┌──

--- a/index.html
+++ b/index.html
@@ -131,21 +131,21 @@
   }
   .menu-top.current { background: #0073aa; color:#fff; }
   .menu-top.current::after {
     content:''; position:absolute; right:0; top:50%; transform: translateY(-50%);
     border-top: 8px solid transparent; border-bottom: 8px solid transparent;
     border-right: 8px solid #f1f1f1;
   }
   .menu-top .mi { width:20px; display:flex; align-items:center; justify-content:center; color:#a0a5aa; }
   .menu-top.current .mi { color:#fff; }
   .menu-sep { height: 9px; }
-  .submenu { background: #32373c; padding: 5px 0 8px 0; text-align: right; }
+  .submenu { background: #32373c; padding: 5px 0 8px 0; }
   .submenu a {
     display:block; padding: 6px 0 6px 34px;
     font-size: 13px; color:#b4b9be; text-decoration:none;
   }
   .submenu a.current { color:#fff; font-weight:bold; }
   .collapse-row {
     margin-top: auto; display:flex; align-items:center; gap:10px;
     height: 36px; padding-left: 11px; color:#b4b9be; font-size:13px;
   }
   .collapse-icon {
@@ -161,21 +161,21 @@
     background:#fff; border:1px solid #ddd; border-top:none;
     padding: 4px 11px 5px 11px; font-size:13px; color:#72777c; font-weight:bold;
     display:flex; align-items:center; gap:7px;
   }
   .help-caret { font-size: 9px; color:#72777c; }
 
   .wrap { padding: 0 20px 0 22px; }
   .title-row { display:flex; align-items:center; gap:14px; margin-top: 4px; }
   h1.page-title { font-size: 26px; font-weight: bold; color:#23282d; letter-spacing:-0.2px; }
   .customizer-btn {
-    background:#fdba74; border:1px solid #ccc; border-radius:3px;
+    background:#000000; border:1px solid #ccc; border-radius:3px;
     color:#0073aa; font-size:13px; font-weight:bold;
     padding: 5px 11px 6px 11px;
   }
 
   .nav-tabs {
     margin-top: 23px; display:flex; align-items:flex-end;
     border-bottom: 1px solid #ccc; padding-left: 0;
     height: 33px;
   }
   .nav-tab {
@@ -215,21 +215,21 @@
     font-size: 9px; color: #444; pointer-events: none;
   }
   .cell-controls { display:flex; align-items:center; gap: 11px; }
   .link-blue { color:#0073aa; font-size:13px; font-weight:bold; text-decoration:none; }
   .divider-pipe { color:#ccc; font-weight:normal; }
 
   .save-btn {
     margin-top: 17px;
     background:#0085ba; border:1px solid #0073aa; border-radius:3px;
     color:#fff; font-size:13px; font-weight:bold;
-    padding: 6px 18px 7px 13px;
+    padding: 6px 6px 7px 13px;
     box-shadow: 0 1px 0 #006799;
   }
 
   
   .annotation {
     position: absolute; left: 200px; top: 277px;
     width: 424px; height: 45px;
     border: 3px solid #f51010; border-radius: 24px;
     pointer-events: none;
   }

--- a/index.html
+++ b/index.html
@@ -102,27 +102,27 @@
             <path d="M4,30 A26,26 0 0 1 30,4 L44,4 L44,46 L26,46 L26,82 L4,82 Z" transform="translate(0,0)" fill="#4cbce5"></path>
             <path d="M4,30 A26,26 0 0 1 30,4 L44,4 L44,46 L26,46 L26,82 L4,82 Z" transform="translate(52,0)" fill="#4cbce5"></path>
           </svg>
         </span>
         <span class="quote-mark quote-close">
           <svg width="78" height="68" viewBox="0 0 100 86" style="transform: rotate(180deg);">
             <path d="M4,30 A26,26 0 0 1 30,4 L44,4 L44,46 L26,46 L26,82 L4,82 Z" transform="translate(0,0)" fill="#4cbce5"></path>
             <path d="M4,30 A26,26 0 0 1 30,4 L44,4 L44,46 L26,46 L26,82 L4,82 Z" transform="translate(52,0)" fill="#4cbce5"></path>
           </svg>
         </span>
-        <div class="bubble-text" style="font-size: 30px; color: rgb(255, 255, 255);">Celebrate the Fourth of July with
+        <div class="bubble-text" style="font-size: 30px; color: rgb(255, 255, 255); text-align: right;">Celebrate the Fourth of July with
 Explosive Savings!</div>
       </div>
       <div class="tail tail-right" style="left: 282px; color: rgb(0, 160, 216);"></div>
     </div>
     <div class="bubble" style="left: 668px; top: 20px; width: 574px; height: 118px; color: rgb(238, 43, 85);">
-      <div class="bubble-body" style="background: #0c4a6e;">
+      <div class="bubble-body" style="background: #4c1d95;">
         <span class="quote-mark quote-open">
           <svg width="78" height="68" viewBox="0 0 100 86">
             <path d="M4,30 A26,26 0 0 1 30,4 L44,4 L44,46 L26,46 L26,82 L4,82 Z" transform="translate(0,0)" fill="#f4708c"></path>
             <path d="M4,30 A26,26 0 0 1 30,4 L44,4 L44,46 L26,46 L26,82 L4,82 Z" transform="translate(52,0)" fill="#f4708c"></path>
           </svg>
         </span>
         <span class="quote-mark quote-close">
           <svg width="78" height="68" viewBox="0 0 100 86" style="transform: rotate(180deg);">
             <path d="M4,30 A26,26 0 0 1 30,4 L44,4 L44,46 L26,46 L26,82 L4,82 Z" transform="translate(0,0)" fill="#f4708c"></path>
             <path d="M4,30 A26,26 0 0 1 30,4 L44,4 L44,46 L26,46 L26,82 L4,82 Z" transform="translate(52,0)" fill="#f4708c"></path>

└──

# Description of the task:
In the entries above, how many lines hold the word "display"? State the number only.

# Answer to this exercise:
7